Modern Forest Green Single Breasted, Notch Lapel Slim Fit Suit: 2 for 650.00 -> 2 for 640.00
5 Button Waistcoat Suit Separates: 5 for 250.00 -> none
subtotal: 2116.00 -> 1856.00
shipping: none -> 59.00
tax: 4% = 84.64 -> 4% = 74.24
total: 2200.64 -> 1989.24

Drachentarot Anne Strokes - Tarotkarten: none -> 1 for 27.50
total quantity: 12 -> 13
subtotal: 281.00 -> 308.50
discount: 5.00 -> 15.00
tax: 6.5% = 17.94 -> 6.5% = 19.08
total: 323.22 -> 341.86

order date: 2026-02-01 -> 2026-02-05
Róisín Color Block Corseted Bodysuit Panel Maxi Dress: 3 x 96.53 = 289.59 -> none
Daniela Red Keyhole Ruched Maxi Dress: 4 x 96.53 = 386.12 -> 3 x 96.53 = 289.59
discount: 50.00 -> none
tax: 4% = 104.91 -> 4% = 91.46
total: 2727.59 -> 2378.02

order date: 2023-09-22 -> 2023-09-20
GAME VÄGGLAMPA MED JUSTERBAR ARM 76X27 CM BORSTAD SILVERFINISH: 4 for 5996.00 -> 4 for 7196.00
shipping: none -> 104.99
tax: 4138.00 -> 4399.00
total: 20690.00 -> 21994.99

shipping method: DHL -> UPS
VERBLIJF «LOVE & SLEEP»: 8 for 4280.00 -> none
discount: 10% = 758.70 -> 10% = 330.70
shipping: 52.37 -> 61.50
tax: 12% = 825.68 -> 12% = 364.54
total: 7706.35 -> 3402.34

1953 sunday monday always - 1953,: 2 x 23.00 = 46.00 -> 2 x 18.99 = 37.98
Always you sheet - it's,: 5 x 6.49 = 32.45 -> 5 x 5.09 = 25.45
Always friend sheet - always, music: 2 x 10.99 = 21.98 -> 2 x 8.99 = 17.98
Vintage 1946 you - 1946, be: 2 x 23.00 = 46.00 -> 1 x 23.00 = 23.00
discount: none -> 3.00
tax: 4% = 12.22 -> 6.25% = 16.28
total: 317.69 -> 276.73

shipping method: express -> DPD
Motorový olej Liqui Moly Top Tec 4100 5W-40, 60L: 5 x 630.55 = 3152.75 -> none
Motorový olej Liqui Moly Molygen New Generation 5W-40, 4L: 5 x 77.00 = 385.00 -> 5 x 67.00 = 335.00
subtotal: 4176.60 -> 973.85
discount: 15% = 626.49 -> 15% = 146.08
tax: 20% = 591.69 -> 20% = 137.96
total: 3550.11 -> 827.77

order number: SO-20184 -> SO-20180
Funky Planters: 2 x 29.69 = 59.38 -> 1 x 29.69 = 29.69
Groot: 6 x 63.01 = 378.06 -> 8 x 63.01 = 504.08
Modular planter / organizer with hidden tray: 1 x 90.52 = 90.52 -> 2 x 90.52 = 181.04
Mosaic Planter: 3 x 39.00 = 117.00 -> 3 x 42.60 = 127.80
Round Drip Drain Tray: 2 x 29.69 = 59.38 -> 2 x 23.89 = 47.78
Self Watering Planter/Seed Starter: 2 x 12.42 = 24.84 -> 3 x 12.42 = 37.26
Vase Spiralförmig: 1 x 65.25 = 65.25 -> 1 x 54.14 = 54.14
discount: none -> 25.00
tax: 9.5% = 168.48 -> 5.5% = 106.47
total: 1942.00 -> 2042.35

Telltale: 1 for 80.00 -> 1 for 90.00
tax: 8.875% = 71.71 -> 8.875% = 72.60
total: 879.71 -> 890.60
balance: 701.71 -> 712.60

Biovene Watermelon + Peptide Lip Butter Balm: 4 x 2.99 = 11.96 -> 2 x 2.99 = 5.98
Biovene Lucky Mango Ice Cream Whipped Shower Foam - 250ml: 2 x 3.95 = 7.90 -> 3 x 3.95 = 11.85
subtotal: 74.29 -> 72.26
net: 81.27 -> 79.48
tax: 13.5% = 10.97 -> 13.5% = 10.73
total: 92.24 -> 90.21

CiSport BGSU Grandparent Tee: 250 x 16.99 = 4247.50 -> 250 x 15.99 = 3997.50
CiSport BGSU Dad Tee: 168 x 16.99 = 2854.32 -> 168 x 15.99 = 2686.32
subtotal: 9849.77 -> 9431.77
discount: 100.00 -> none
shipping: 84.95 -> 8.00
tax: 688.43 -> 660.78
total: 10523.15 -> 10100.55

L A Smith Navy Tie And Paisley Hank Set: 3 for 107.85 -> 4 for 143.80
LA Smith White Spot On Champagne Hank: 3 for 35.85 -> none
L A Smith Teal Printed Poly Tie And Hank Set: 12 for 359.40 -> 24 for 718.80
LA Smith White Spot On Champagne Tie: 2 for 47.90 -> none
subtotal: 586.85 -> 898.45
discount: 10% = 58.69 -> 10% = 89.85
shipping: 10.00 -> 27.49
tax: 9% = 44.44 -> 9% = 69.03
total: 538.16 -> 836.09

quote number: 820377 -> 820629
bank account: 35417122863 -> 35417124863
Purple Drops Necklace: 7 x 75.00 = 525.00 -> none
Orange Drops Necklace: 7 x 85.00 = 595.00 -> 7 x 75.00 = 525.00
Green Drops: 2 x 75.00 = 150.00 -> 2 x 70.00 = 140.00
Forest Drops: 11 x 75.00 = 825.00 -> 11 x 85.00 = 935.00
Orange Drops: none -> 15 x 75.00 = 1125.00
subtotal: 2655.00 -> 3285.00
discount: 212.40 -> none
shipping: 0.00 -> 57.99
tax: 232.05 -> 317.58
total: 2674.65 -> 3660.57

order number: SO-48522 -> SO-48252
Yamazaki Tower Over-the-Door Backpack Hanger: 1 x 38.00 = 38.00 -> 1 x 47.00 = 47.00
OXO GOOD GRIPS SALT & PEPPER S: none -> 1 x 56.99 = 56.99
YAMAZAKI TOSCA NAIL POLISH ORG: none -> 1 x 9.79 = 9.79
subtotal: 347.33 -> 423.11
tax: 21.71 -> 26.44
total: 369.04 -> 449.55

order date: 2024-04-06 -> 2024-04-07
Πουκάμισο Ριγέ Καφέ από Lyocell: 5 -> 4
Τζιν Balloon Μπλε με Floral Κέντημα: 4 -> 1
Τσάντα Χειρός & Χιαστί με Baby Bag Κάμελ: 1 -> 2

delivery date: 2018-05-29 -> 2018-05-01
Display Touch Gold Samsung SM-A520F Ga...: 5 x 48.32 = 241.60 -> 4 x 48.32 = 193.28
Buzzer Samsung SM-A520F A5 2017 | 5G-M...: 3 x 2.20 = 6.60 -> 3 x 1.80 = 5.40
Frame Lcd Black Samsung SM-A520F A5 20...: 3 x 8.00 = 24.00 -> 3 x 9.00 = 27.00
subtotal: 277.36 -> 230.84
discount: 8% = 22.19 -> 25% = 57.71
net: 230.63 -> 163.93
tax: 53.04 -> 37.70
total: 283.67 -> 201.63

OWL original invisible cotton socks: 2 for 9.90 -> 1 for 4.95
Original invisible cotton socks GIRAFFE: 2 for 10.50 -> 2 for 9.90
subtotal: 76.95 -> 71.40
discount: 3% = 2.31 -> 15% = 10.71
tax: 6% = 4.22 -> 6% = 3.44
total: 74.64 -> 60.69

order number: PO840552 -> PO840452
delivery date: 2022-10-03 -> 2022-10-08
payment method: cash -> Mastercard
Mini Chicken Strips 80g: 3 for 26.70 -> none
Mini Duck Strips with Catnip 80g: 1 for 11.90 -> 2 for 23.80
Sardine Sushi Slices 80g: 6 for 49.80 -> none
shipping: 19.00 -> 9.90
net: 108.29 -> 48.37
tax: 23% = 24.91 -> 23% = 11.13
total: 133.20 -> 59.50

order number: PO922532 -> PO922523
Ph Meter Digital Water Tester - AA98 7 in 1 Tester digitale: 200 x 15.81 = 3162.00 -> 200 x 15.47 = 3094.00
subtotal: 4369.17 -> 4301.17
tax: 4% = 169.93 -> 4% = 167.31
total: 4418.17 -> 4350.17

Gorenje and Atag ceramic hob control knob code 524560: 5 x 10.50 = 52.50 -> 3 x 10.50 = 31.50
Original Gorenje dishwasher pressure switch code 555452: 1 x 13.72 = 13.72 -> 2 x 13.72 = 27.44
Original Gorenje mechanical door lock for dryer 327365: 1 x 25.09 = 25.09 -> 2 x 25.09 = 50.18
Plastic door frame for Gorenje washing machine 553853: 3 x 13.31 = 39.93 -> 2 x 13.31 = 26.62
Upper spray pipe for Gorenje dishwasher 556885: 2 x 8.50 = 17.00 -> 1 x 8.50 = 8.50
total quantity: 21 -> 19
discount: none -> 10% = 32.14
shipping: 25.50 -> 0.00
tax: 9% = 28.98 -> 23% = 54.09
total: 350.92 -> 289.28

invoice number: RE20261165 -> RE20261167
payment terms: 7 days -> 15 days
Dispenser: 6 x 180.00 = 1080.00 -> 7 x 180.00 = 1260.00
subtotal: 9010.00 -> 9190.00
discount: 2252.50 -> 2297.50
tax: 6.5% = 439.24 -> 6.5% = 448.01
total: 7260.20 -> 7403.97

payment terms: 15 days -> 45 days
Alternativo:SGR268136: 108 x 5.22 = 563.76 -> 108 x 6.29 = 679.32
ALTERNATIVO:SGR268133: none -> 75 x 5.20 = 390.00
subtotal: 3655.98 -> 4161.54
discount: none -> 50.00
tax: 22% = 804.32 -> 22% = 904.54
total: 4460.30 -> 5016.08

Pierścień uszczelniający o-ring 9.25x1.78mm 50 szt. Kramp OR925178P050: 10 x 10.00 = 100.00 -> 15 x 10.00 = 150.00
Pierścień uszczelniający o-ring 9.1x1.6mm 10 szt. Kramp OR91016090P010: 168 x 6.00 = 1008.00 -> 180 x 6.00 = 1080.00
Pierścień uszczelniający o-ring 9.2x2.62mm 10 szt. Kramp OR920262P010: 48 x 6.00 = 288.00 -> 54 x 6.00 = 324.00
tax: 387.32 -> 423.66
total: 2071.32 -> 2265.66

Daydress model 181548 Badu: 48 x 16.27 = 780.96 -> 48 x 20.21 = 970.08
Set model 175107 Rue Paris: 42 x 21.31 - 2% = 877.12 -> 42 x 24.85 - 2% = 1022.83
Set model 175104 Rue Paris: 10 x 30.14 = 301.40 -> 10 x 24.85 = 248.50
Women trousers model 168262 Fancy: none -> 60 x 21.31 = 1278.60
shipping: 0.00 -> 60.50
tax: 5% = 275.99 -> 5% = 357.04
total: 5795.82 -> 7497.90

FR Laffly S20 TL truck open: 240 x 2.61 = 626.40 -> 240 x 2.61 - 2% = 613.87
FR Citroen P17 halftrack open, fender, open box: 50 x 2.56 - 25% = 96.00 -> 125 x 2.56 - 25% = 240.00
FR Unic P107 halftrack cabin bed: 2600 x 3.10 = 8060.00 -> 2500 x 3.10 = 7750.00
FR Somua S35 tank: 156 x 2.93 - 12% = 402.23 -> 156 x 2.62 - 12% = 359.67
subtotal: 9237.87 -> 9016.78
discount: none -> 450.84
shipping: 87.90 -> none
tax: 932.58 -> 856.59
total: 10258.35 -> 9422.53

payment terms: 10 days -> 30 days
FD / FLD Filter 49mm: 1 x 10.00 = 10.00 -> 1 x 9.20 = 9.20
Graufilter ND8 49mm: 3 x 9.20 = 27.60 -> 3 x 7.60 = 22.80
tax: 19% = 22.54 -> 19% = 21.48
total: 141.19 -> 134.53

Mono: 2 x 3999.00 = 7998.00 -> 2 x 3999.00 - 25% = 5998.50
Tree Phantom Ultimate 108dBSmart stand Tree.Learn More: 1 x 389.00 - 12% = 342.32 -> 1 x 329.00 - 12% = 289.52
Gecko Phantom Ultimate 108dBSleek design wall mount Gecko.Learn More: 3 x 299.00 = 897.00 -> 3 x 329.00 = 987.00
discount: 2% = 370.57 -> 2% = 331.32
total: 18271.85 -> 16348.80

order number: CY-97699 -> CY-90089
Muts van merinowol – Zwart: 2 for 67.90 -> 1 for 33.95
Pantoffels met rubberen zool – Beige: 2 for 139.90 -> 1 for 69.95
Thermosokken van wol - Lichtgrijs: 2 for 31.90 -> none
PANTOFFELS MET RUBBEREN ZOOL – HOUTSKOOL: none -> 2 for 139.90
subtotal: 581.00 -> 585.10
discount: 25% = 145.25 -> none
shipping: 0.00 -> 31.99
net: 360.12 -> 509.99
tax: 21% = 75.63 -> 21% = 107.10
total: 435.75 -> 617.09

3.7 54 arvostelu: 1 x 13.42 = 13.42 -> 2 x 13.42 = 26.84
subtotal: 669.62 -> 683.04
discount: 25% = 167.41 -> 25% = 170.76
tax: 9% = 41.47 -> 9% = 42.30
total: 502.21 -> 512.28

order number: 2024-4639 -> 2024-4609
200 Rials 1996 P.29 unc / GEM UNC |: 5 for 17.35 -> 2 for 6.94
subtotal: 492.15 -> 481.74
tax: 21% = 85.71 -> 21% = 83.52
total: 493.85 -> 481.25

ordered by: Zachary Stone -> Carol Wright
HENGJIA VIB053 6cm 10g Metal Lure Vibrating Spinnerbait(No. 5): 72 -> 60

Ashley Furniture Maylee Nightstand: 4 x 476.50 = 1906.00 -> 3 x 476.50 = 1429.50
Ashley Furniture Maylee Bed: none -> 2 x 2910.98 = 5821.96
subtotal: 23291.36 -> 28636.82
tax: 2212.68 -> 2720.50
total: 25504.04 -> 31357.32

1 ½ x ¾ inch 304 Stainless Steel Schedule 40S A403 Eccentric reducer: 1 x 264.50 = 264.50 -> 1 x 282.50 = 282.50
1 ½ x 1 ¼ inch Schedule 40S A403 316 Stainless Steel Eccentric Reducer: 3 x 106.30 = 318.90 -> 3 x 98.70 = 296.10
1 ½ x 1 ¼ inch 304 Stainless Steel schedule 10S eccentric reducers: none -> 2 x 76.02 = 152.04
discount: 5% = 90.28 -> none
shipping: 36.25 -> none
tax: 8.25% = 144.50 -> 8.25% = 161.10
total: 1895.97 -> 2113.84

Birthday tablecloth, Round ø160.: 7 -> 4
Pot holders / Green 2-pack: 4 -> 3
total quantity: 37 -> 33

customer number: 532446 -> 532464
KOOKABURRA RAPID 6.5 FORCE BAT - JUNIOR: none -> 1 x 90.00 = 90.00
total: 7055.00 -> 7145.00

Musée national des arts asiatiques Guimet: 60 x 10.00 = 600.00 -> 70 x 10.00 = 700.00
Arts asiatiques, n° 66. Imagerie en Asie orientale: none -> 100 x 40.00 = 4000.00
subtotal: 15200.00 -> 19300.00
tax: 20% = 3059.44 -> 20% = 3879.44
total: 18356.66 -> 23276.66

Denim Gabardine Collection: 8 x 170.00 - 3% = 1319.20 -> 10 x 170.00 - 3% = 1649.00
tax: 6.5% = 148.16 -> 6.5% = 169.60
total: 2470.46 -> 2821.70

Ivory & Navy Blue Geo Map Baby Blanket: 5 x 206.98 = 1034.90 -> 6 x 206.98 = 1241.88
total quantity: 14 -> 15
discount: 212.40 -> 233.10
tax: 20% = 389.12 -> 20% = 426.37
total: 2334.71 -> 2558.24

-=-=-

EXERCISE OBJECTIVE => Return every line in the listing that contains the word "Hank".

ANSWER TO THE PROBLEM =>
L A Smith Navy Tie And Paisley Hank Set: 3 for 107.85 -> 4 for 143.80
LA Smith White Spot On Champagne Hank: 3 for 35.85 -> none
L A Smith Teal Printed Poly Tie And Hank Set: 12 for 359.40 -> 24 for 718.80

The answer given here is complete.